◆ RECORDS
= Beginning of Section =
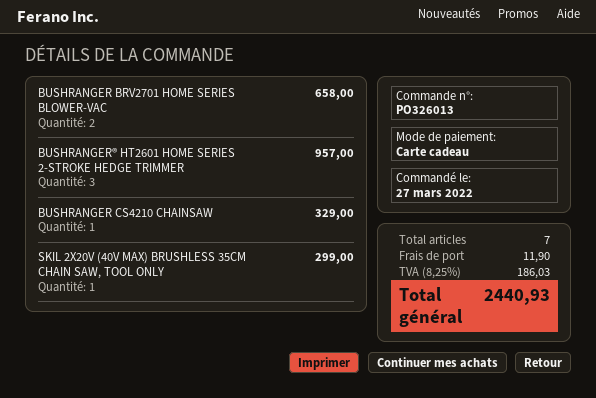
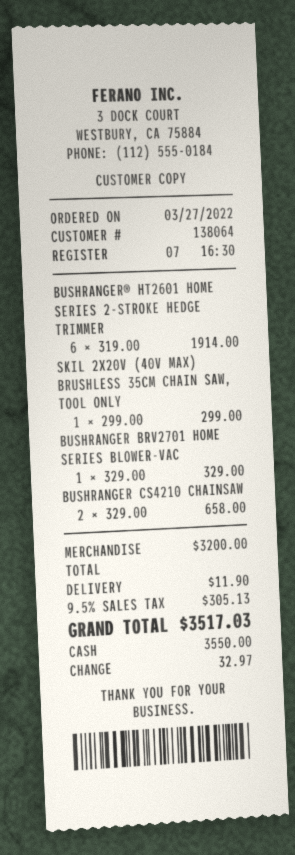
payment method: gift card -> cash
BUSHRANGER BRV2701 HOME SERIES BLOWER-VAC: 2 for 658.00 -> 1 for 329.00
BUSHRANGER® HT2601 HOME SERIES 2-STROKE HEDGE TRIMMER: 3 for 957.00 -> 6 for 1914.00
BUSHRANGER CS4210 CHAINSAW: 1 for 329.00 -> 2 for 658.00
tax: 8.25% = 186.03 -> 9.5% = 305.13
total: 2440.93 -> 3517.03

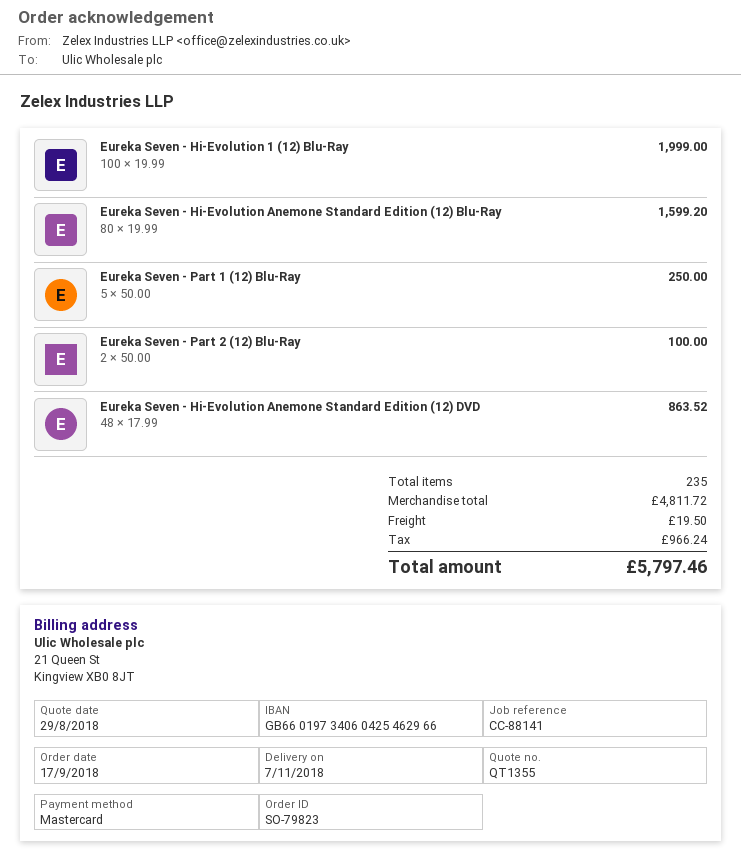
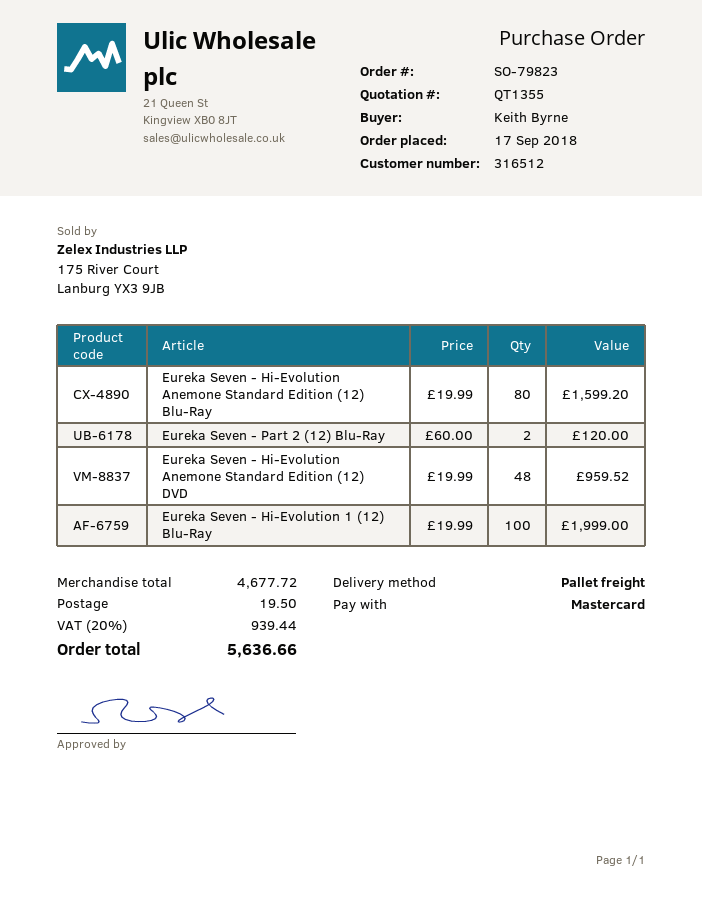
Eureka Seven - Part 1 (12) Blu-Ray: 5 x 50.00 = 250.00 -> none
Eureka Seven - Part 2 (12) Blu-Ray: 2 x 50.00 = 100.00 -> 2 x 60.00 = 120.00
Eureka Seven - Hi-Evolution Anemone Standard Edition (12) DVD: 48 x 17.99 = 863.52 -> 48 x 19.99 = 959.52
subtotal: 4811.72 -> 4677.72
tax: 966.24 -> 939.44
total: 5797.46 -> 5636.66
= End of Section =
◆ YOUR OBJECTIVE
Where a picture appears, omit it, and otherwise retype the material exactly.

◆ EXERCISE SOLUTION
payment method: gift card -> cash
BUSHRANGER BRV2701 HOME SERIES BLOWER-VAC: 2 for 658.00 -> 1 for 329.00
BUSHRANGER® HT2601 HOME SERIES 2-STROKE HEDGE TRIMMER: 3 for 957.00 -> 6 for 1914.00
BUSHRANGER CS4210 CHAINSAW: 1 for 329.00 -> 2 for 658.00
tax: 8.25% = 186.03 -> 9.5% = 305.13
total: 2440.93 -> 3517.03

Eureka Seven - Part 1 (12) Blu-Ray: 5 x 50.00 = 250.00 -> none
Eureka Seven - Part 2 (12) Blu-Ray: 2 x 50.00 = 100.00 -> 2 x 60.00 = 120.00
Eureka Seven - Hi-Evolution Anemone Standard Edition (12) DVD: 48 x 17.99 = 863.52 -> 48 x 19.99 = 959.52
subtotal: 4811.72 -> 4677.72
tax: 966.24 -> 939.44
total: 5797.46 -> 5636.66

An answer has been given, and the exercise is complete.